Lawmakers were able to stop money going to Planned Parenthood in fiscal year 2019 by waiving some federal funding to avoid requiring clinics to be reimbursed if low-income patients come there for checkup. births, cancer screenings and other preventive care.
But the Missouri Supreme Court ruled in 2020 that lawmakers violated the constitution by changing the policy through the state budget, requiring the state to reimburse Planned Parenthood for health care provided to Medicaid patients.
Republicans have said they hope this year will be different as they work to pass laws outside of the budget banning public funds for abortions. Democrats have argued that the effort is still unconstitutional.
Yamelsie Rodríguez, president and CEO of Planned Parenthood of the St. Louis Region and Southwest Missouri, called on Democratic President Joe Biden’s administration to step in and enforce federal Medicaid law, which provides patient access to all voluntary Medicaid providers.
“The Biden administration must put its words into action and uphold the law,” she said in a statement.
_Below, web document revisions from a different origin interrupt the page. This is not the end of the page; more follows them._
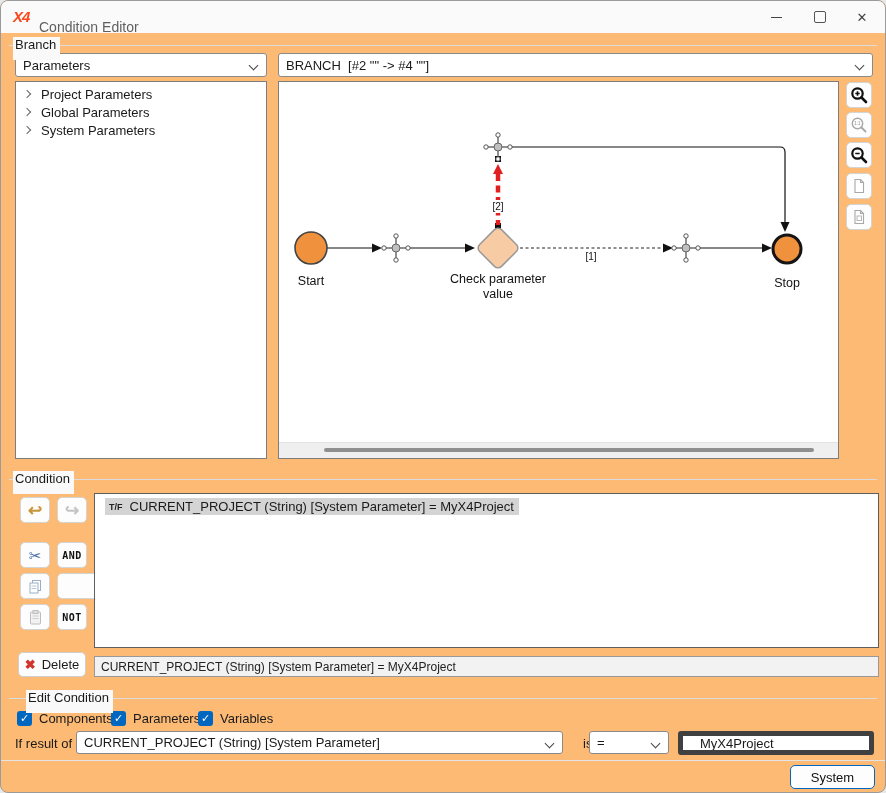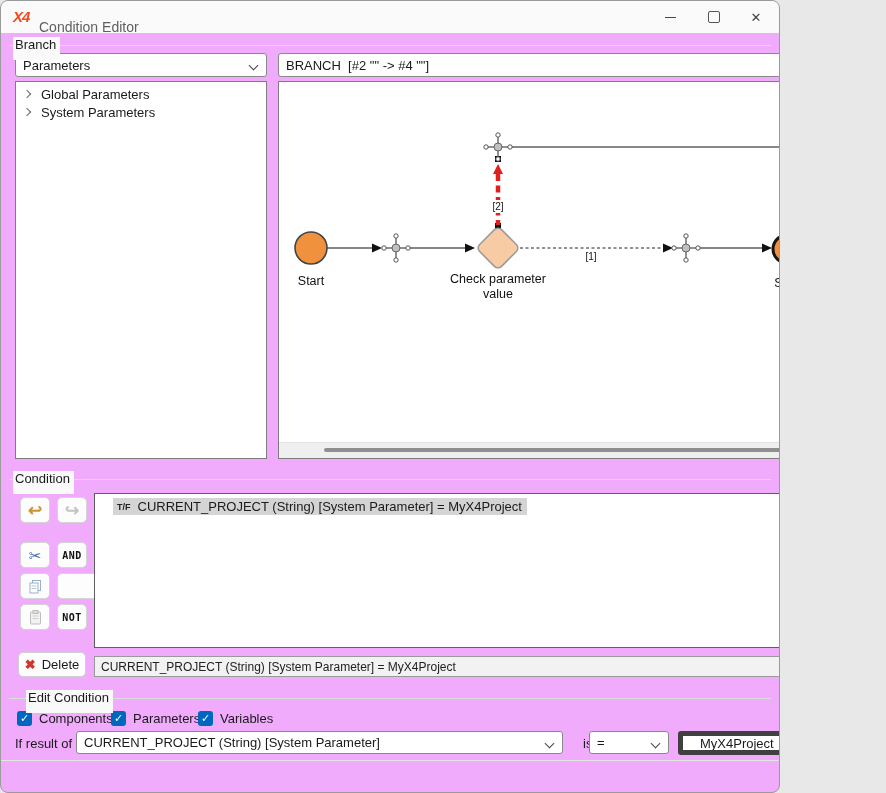"X4" .win { background: #f0abfc -> #fdba74; width: 780px -> 886px }
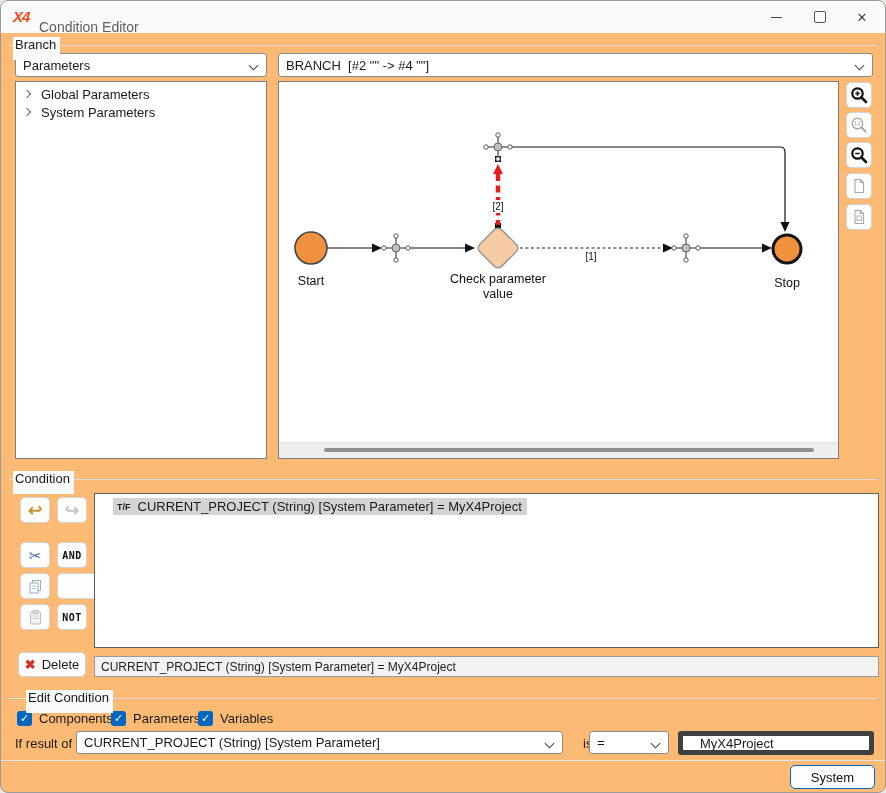"Project Parameters" div.tree-item { html: none -> <div> <span></span> <span>Project Parameters</span> </div> }
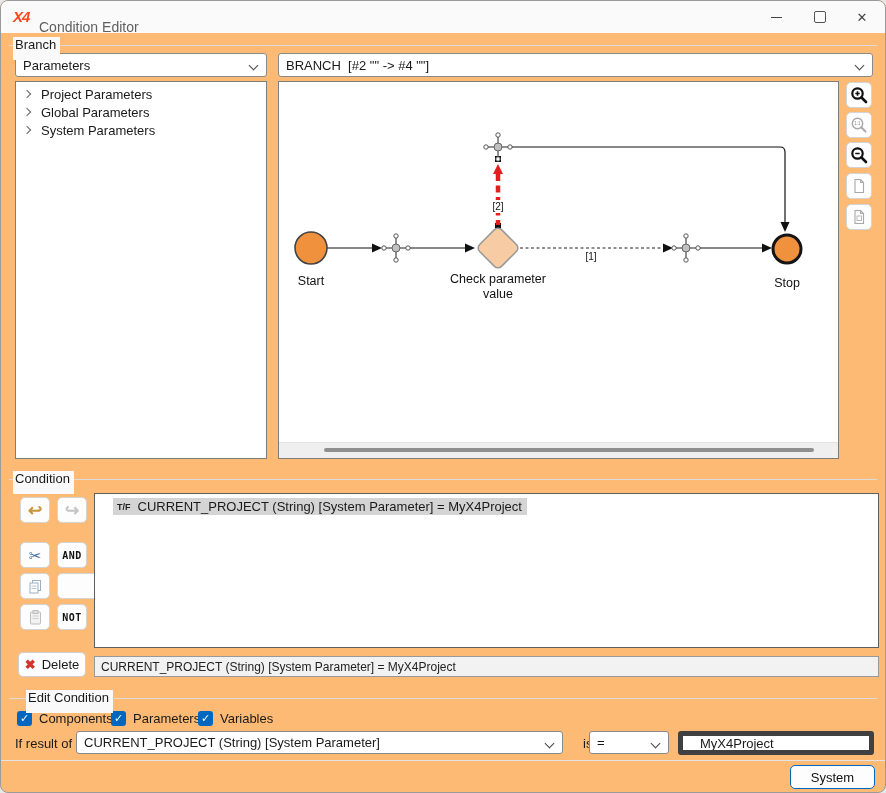"T/F" .list-item { margin-left: 18px -> 10px }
A request for comment from The Associated Press to the US Department of Health and Human Services, which oversees the federal Medicaid program, was not immediately returned on Friday.
Missouri lawmakers also earmarked more money in the upcoming budget for home care for the elderly and people with disabilities, as well as $12 million more for opioid addiction treatment programs.
About $250 million in one-time federal funding will go to grants to expand high-speed internet, plus an additional $20 million to equip cell towers for broadband, especially in underserved areas.
Associated Press writer David A. Lieb contributed to this report.